DATA LISTING
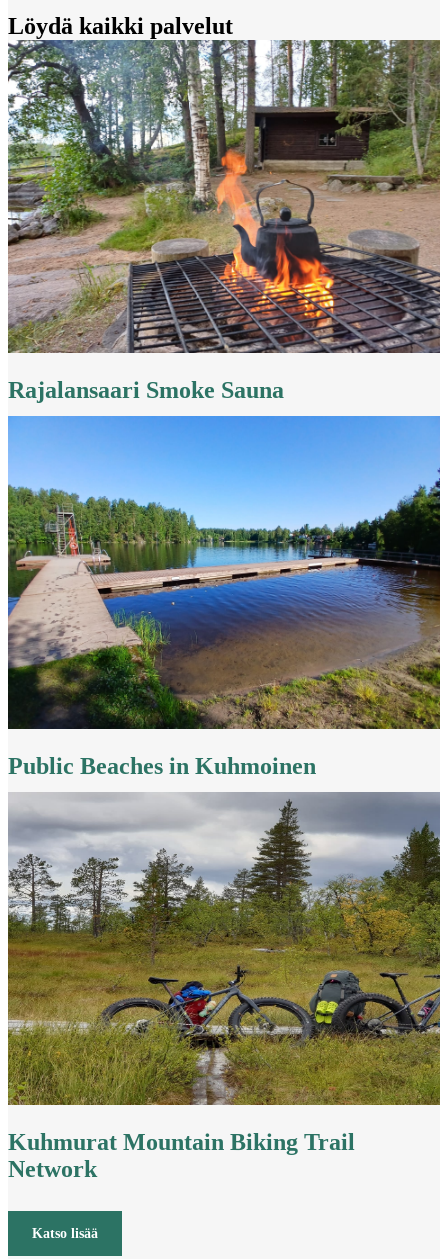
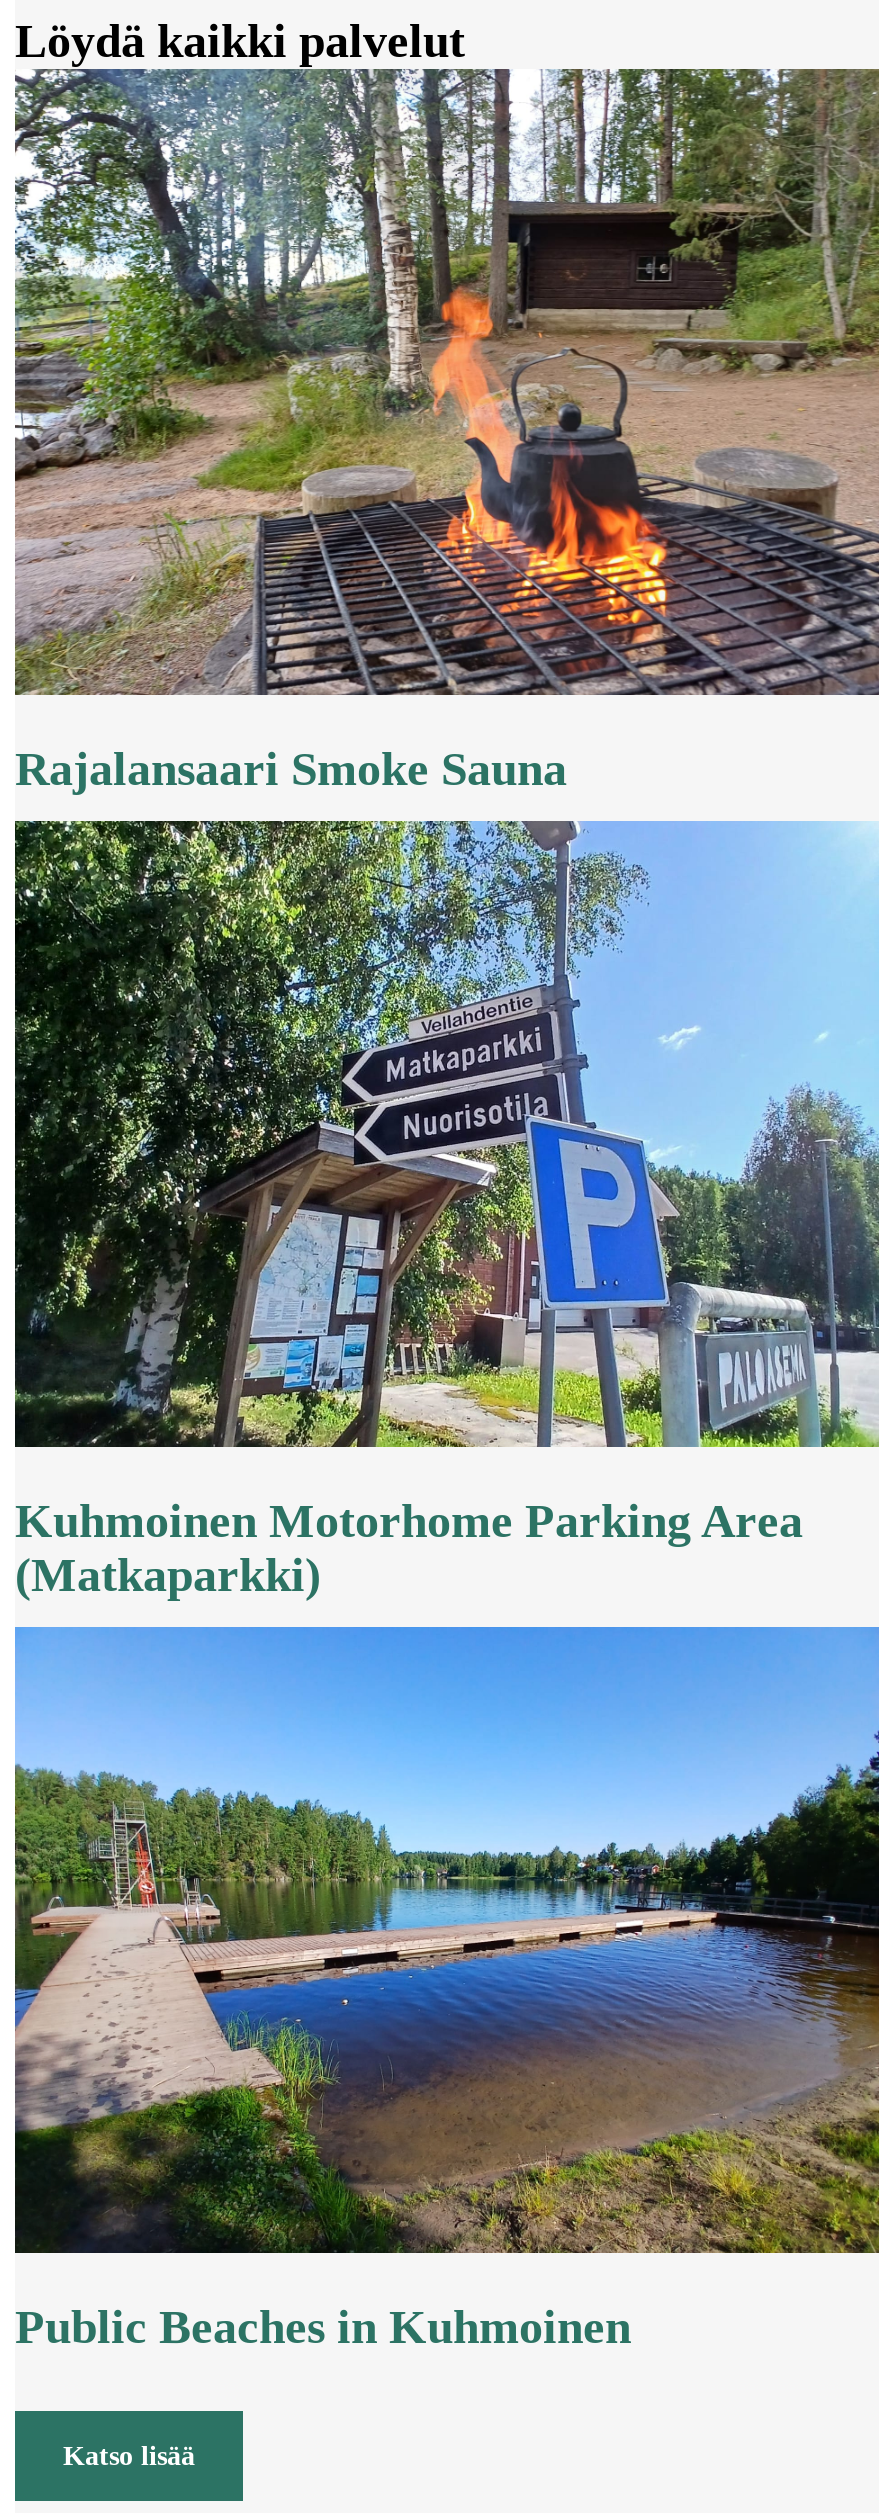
+ [image]
+ Kuhmoinen Motorhome Parking Area
+ (Matkaparkki)

moved down: [image] | Public Beaches in Kuhmoinen

- [image]
- Kuhmurat Mountain Biking Trail
- Network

PROMPT
Give the records back verbatim, pictures excluded.

RESULT BELOW
+ [image]
+ Kuhmoinen Motorhome Parking Area
+ (Matkaparkki)

moved down: [image] | Public Beaches in Kuhmoinen

- [image]
- Kuhmurat Mountain Biking Trail
- Network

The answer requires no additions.